May 7, 2024

Hearst and HGTV Enter a New Magazine in a Murky Market

Yet Hearst Magazines is betting that there are enough people out there looking for just that kind of advice, presented in a sensible and recession-friendly manner.

Hearst and HGTV have become partners in a new magazine — called simply enough, HGTV Magazine — that will make its debut on newsstands at the beginning of October. It is one of the only major consumer magazines brought to market in the last few years, and the first since 2008 from one of the country’s top three magazine publishers, which all shed jobs and closed publications during the last recession.

“If you try to time the market, maybe on occasion you’ll get lucky,” said David Carey, president of Hearst Magazines. “But that’s a very difficult thing to do. We operate our business in good times and bad.”

In fact, when it comes to starting a magazine, you might say Hearst has a knack for pretty lousy timing.

SmartMoney, which it started with Dow Jones in 1992, hit newsstands in the thick of the early 1990s economic slump. The Food Network Magazine was introduced at the end of 2008, when the economy and stock market were in free fall, and the publishing world was in retreat.

For the record, both are still in business and doing quite well. Dow Jones bought out Hearst’s half of SmartMoney last year.

And the Food Network Magazine is one of the strongest-performing magazines in the business today, with ad pages and newsstand sales on the rise. It is now the third best-selling magazine by single copies for Hearst, behind only Cosmopolitan and O, The Oprah Magazine. Hearst will raise the magazine’s rate base, the circulation publishers guarantee to advertisers, next year to 1.4 million from 1.3 million.

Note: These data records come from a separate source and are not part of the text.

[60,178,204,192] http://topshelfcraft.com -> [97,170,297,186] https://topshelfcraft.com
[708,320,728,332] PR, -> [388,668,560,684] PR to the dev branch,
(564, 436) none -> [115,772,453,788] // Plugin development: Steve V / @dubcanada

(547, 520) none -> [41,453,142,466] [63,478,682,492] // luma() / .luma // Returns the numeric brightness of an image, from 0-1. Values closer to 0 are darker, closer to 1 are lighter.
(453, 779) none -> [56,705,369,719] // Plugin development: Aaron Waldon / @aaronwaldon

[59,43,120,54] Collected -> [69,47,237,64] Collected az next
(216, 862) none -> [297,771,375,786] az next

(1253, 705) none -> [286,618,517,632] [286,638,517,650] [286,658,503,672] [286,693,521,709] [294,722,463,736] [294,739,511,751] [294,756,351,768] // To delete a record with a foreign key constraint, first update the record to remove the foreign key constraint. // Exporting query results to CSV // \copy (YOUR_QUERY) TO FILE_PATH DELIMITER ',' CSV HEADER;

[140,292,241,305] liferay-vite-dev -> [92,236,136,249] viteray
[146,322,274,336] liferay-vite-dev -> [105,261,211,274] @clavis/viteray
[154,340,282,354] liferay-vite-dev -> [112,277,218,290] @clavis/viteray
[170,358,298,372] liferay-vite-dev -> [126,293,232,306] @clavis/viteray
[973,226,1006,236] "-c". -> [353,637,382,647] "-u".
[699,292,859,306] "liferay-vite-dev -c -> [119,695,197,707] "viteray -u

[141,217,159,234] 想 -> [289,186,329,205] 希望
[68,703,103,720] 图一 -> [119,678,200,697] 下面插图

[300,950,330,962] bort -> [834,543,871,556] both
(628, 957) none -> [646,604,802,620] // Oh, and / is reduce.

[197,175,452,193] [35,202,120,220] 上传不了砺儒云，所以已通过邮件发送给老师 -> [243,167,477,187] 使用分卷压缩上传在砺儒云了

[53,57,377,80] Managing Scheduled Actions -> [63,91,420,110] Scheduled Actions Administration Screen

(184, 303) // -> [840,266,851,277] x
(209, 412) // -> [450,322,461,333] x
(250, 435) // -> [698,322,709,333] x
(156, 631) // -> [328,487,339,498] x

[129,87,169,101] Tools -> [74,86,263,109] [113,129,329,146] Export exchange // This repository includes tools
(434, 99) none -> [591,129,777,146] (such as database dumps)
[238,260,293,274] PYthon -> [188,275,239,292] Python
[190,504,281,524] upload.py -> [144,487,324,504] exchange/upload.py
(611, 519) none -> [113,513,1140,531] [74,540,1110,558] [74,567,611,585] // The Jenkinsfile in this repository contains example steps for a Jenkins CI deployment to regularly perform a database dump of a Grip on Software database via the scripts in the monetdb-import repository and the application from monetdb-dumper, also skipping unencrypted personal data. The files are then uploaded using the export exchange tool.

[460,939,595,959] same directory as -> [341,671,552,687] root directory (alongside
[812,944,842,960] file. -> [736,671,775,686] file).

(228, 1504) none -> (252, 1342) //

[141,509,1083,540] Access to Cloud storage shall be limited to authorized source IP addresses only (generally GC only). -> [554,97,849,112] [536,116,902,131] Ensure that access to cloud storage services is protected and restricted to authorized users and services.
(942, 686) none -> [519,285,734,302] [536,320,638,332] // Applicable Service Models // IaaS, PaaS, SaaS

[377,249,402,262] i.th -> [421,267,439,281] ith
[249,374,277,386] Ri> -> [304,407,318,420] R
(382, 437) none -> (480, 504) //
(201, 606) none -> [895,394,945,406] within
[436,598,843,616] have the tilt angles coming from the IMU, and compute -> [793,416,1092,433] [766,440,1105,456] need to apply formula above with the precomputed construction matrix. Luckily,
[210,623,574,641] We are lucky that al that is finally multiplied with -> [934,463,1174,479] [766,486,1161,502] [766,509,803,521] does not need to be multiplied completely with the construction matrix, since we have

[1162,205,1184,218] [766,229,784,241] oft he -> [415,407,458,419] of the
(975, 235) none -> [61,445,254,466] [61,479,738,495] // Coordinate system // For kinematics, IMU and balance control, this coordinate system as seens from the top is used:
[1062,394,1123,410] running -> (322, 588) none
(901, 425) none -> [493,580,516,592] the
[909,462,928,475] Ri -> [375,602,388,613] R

Very much mindful that lightning may not strike twice, Hearst is forgoing the route of a traditional introduction for HGTV Magazine. Instead, it is careful to describe the rollout as a test — not an official debut — and has committed to only two issues.

The company said it was seeing encouraging signs. About 24,000 people have subscribed at a price of $15 for 10 issues. And while advertisers in the first issue were given space free, some appear to be on board with Hearst’s pitch that it has identified a new magazine category — something that offers tips for both home and lifestyle and is not so aspirational that it is out of reach.

“Despite economic pressure, I think there’s great advertising and marketing opportunities for many clients,” said Robin Steinberg, an executive vice president for MediaVest, a leading ad buyer.

Hearst has been successful before in taking a popular television brand like Oprah and Food Network and translating it into a magazine. Such joint ventures are a staple of the company’s growth strategy, allowing it to split costs and share in the profits. But whether that success can be replicated with HGTV, Ms. Steinberg said, remains to be seen.

“The challenge is benchmarking success against properties like Oprah and the Food Network,” she added. “Is HGTV popular enough to deliver the same consumer demand and scale? Scale isn’t necessarily everything, but it’s something.”

The challenge in convincing advertisers to sign on once the test phase is complete is something Hearst acknowledges will take some doing.

“I think advertisers want a little more facts behind things before you launch,” said Michael Clinton, Hearst’s marketing president and publishing director. “I think that’s changed over the last few years. In the go-go years of the early 2000s, a lot of advertisers would take a lot of fliers on a lot of new things. Now in a post-recessionary world, they scrutinize their budgets a lot more.”